(Data extracted from a collection)
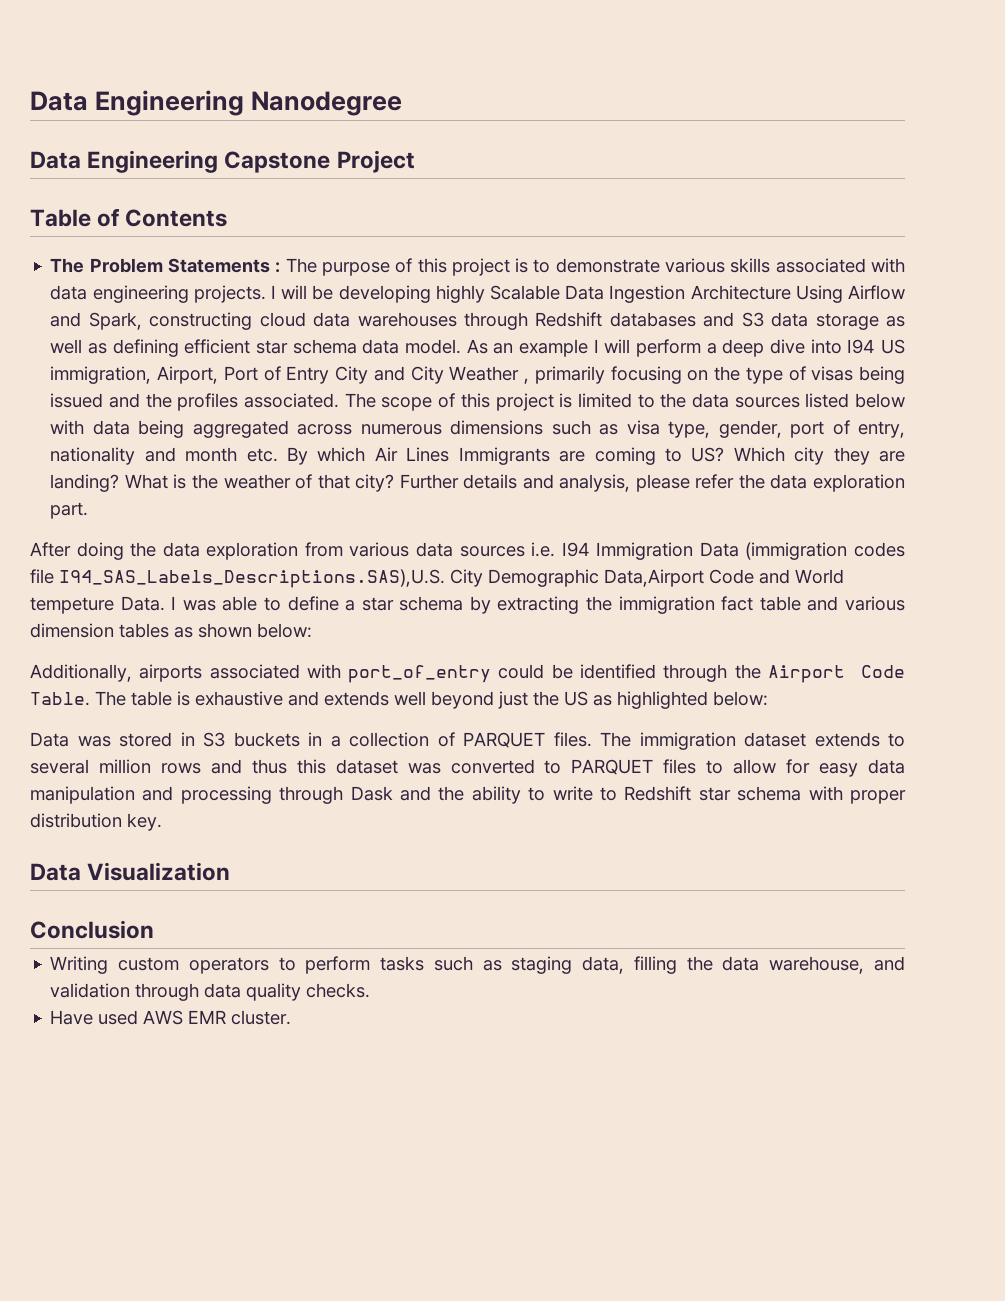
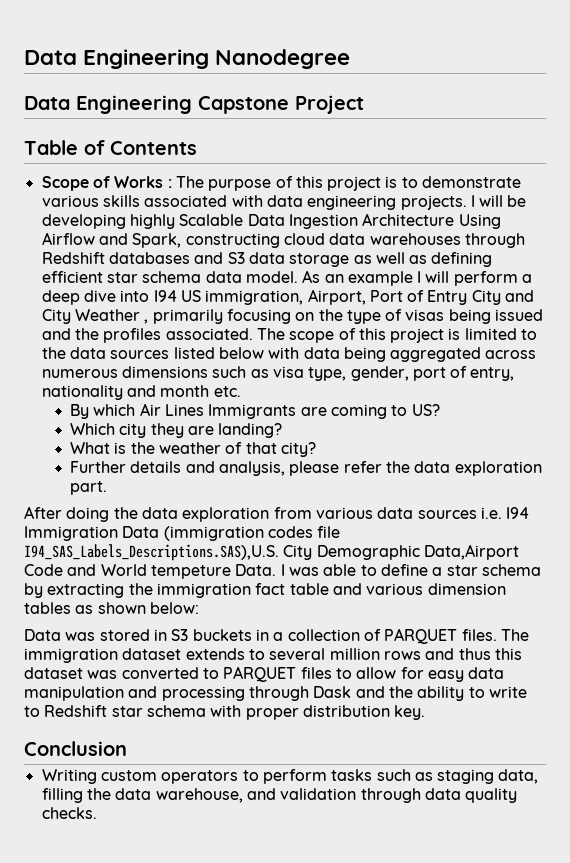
- The Problem Statements : The purpose of this project is to demonstrate various skills associated with data engineering projects.
+ Scope of Works : The purpose of this project is to demonstrate various skills associated with data engineering projects.
- The scope of this project is limited to the data sources listed below with data being aggregated across numerous dimensions such as visa type, gender, port of entry, nationality and month etc. By which Air Lines Immigrants are coming to US? Which city they are landing? What is the weather of that city? Further details and analysis, please refer the data exploration part.
+ The scope of this project is limited to the data sources listed below with data being aggregated across numerous dimensions such as visa type, gender, port of entry, nationality and month etc.
+ By which Air Lines Immigrants are coming to US?
+ Which city they are landing?
+ What is the weather of that city?
+ Further details and analysis, please refer the data exploration part.
- Additionally, airports associated with port_of_entry could be identified through the Airport Code Table. The table is exhaustive and extends well beyond just the US as highlighted below:
- Data Visualization
- Have used AWS EMR cluster.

■ WHAT THE TASK REQUIRES: Each entry above is to be written out again unchanged, apart from the pictures, which are left out.

■ SOLVED EXERCISE:
- The Problem Statements : The purpose of this project is to demonstrate various skills associated with data engineering projects.
+ Scope of Works : The purpose of this project is to demonstrate various skills associated with data engineering projects.
- The scope of this project is limited to the data sources listed below with data being aggregated across numerous dimensions such as visa type, gender, port of entry, nationality and month etc. By which Air Lines Immigrants are coming to US? Which city they are landing? What is the weather of that city? Further details and analysis, please refer the data exploration part.
+ The scope of this project is limited to the data sources listed below with data being aggregated across numerous dimensions such as visa type, gender, port of entry, nationality and month etc.
+ By which Air Lines Immigrants are coming to US?
+ Which city they are landing?
+ What is the weather of that city?
+ Further details and analysis, please refer the data exploration part.
- Additionally, airports associated with port_of_entry could be identified through the Airport Code Table. The table is exhaustive and extends well beyond just the US as highlighted below:
- Data Visualization
- Have used AWS EMR cluster.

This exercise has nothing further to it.